• Kino
  • Mapa
  • Ogłoszenia
  • Forum
  • Komunikacja
  • Raport

Proces Karnowskiego: prace za motocykl i CBA fotografujące Castoramę

Piotr Weltrowski
5 grudnia 2014 (artykuł sprzed 9 lat) 
Najnowszy artykuł na ten temat Echa "afery sopockiej". Ziobro broni dziennikarzy
Jacek Karnowski i Włodzimierz Groblewski - obaj przy ścianie po prawej - zgodzili się na publikację swoich wizerunków i pełnych danych. Trzeci z oskarżonych - Marian D. - takiej zgody nie wydał. Jacek Karnowski i Włodzimierz Groblewski - obaj przy ścianie po prawej - zgodzili się na publikację swoich wizerunków i pełnych danych. Trzeci z oskarżonych - Marian D. - takiej zgody nie wydał.

W procesie dotyczącym tzw. afery sopockiej rozpoczęły się przesłuchania świadków. Na ławie oskarżonych zasiadają: prezydent Sopotu Jacek Karnowski, diler samochodów Włodzimierz Groblewski oraz sopocki przedsiębiorca Marian D.



Sądzisz, że przedstawiciele władzy powinni unikać bliższych kontaktów z lokalnymi biznesmenami?

W piątek przed sądem zeznawali m.in. świadkowie związani z zarzutem, który prokuratura wcześniej sama umorzyła - chodzi o naprawy dokonane przez pracowników firmy Włodzimierza Groblewskiego w domu prezydenta Sopotu. Mimo protestów oskarżonych i ich obrońców, sąd zgodził się na powołanie świadków. Wnosił o to przedstawiciel Prokuratury Apelacyjnej w Gdańsku. Jak tłumaczył, zależało mu na przedstawieniu bliskich relacji, jakie łączyły dilera samochodów z Jackiem Karnowskim.

Czytaj więcej o tzw. aferze sopockiej

Jednym z zeznających był Arkadiusz D., elektryk związany z firmą Groblewskiego od 30 lat. To właśnie on dokonywał napraw w domu prezydenta Sopotu. Chętnie opowiadał o tym, jak funkcjonariusze CBA, bez żadnego uprzedzenia, zabrali go z pracy i zawieźli na przesłuchanie.

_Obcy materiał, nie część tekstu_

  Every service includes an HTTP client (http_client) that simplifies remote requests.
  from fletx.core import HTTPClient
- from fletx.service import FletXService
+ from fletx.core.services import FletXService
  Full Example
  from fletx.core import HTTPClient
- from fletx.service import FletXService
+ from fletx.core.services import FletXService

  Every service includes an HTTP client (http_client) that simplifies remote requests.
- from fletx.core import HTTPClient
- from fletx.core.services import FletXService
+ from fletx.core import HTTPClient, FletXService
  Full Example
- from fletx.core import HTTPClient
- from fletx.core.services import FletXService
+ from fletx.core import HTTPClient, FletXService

Jego zeznania w sądzie różniły się od tych, które złożył podczas śledztwa przed oficerami CBA.

Wówczas przyznał, że zdawał sobie sprawę, że jedzie pracować w domu Jacka Karnowskiego, a samo zlecenie było dziwne, bo nigdy wcześniej nie był wysyłany do wykonania prac w prywatnym domu. Stwierdził też, że za swoją pracę nie otrzymał żadnego dodatkowego wynagrodzenia, poza zwykłą pensją od Groblewskiego.

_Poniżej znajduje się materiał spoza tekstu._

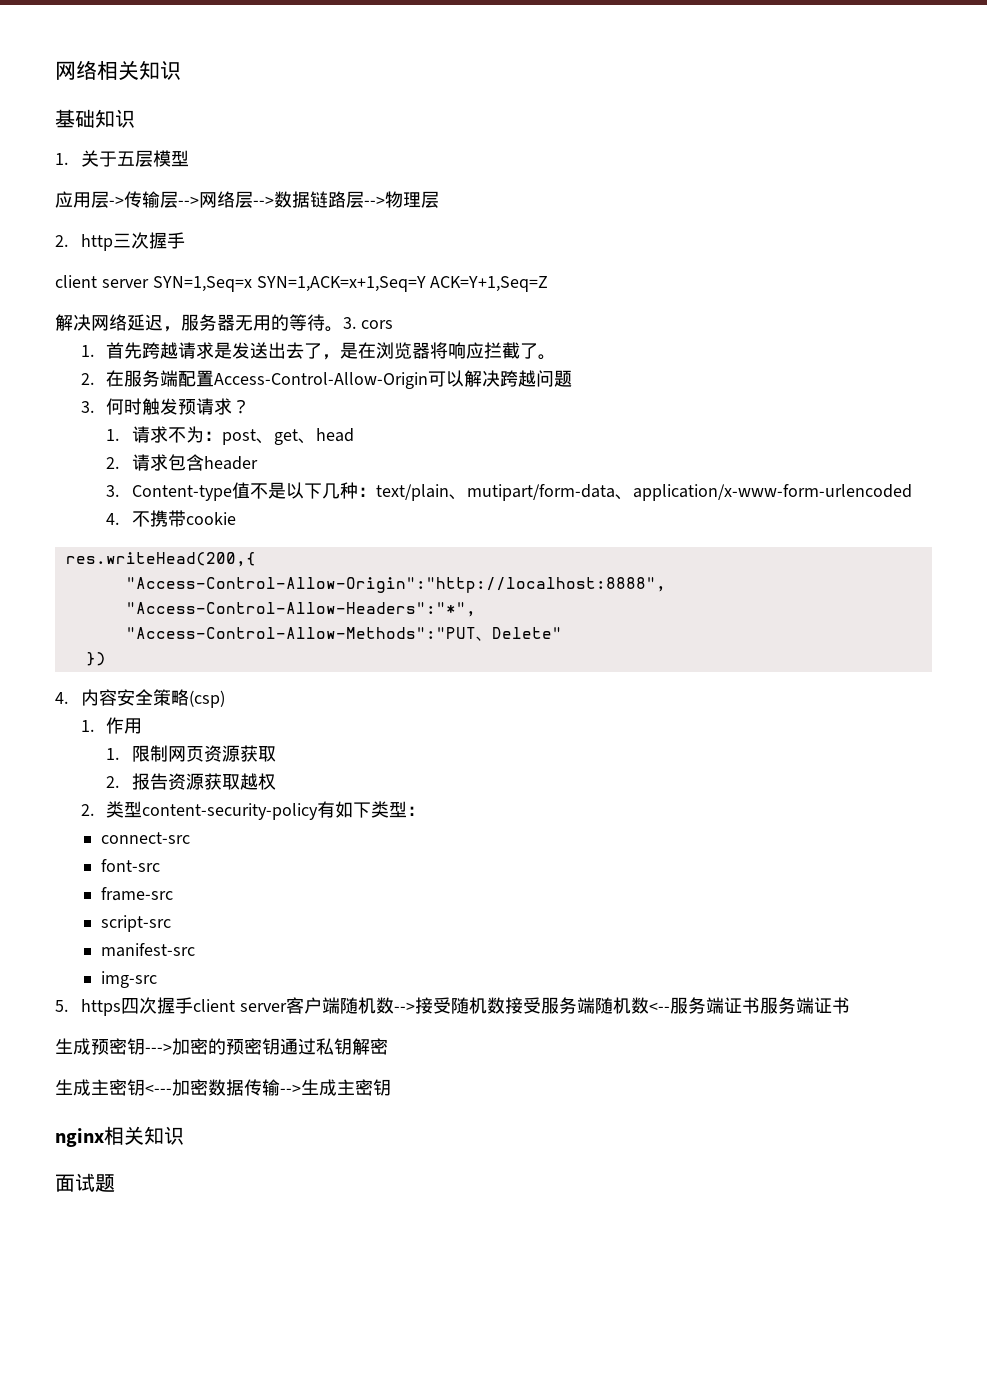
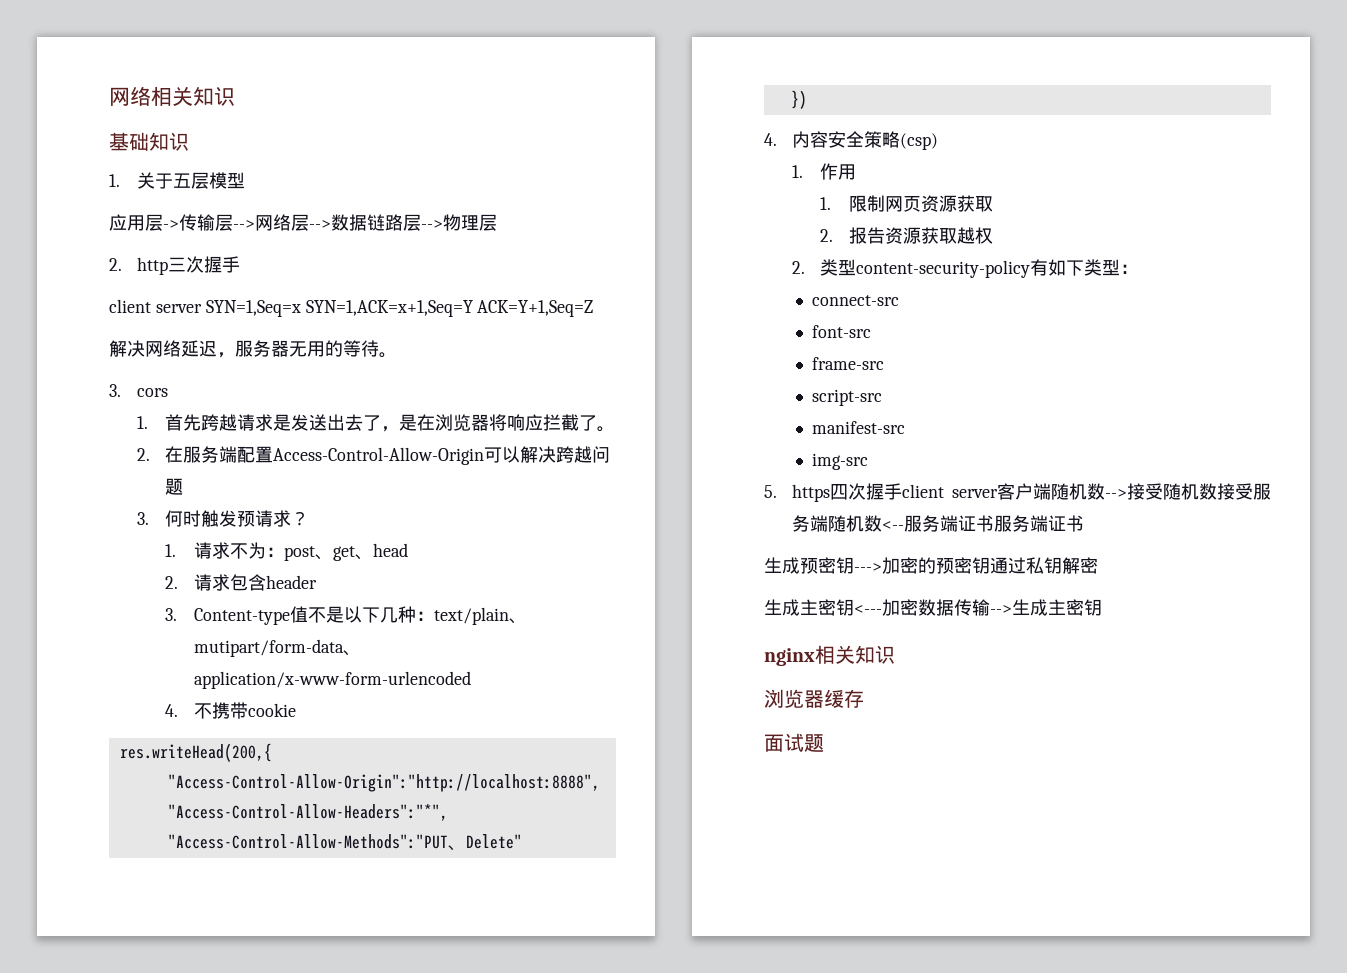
- 解决网络延迟，服务器无用的等待。3. cors
+ 解决网络延迟，服务器无用的等待。
+ 3. cors
+ 浏览器缓存

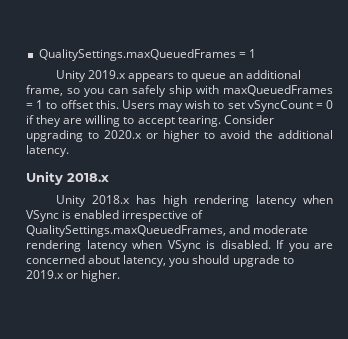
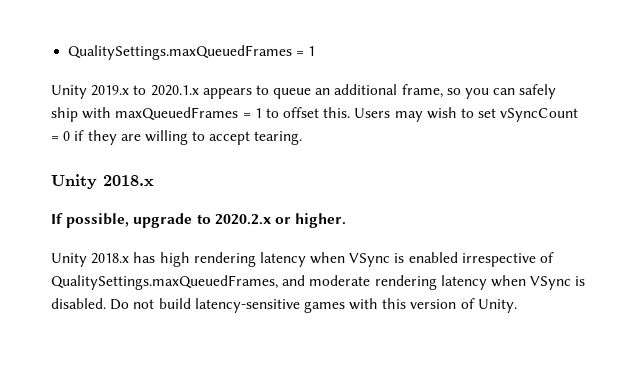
- Unity 2019.x appears to queue an additional frame, so you can safely ship with maxQueuedFrames = 1 to offset this.
+ Unity 2019.x to 2020.1.x appears to queue an additional frame, so you can safely ship with maxQueuedFrames = 1 to offset this.
- Users may wish to set vSyncCount = 0 if they are willing to accept tearing. Consider upgrading to 2020.x or higher to avoid the additional latency.
+ Users may wish to set vSyncCount = 0 if they are willing to accept tearing.
  Unity 2018.x
+ If possible, upgrade to 2020.2.x or higher.
- If you are concerned about latency, you should upgrade to 2019.x or higher.
+ Do not build latency-sensitive games with this version of Unity.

W piątek całą sprawę przedstawił inaczej. Mówił, że nie wiedział, gdzie będzie pracować. Stwierdził także - wbrew temu, co zeznał przed CBA - że za pracę w domu prezydenta Sopotu otrzymał "specjalne wynagrodzenie": kilkaset złotych przekazać miała mu w kopercie żona Jacka Karnowskiego.

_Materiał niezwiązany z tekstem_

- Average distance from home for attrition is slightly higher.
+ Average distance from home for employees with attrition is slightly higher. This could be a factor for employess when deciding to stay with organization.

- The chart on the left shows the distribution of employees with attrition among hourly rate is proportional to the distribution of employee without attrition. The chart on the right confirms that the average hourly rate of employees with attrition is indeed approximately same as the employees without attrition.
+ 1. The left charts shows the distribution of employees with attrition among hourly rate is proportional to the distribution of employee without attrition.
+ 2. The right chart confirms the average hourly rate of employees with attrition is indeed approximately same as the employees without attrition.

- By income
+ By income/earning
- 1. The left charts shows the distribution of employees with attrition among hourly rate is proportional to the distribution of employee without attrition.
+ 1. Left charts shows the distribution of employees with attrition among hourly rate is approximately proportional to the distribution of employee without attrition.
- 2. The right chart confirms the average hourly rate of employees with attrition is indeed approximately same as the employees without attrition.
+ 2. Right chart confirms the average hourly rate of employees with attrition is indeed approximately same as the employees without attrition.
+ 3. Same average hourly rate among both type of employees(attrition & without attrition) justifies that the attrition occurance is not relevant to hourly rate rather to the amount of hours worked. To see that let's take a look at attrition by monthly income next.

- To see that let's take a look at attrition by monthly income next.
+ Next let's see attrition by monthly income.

- Bałem się reakcji szefa, bo dostawałem od niego normalnie wynagrodzenie w ramach umowy, a tu jeszcze wziąłem dodatkowe pieniądze od pani Karnowskiej, dlatego wcześniej o tym nie mówiłem - stwierdził na pytanie sądu dotyczące rozbieżności w zeznaniach. Na pytanie prokuratora, czy bojąc się reakcji Groblewskiego sądził, że ten będzie czytać jego zeznania, odpowiedzieć nie potrafił.

Z zeznań Arkadiusza D. (i odczytanego przez sąd protokołu) można było dowiedzieć się, jak wyglądało prowadzenie śledztwa przez CBA.

Elektryk wziął bowiem udział w "eksperymencie śledczym" przygotowanym przez funkcjonariuszy biura. Eksperyment polegał na tym, że mężczyznę obwożono po Sopocie, prosząc o wskazanie domu Karnowskiego oraz sklepów, w których żona prezydenta kupowała materiały do remontu. W protokole była mowa m.in. o wykonaniu przez agentów zdjęć sklepu Castorama.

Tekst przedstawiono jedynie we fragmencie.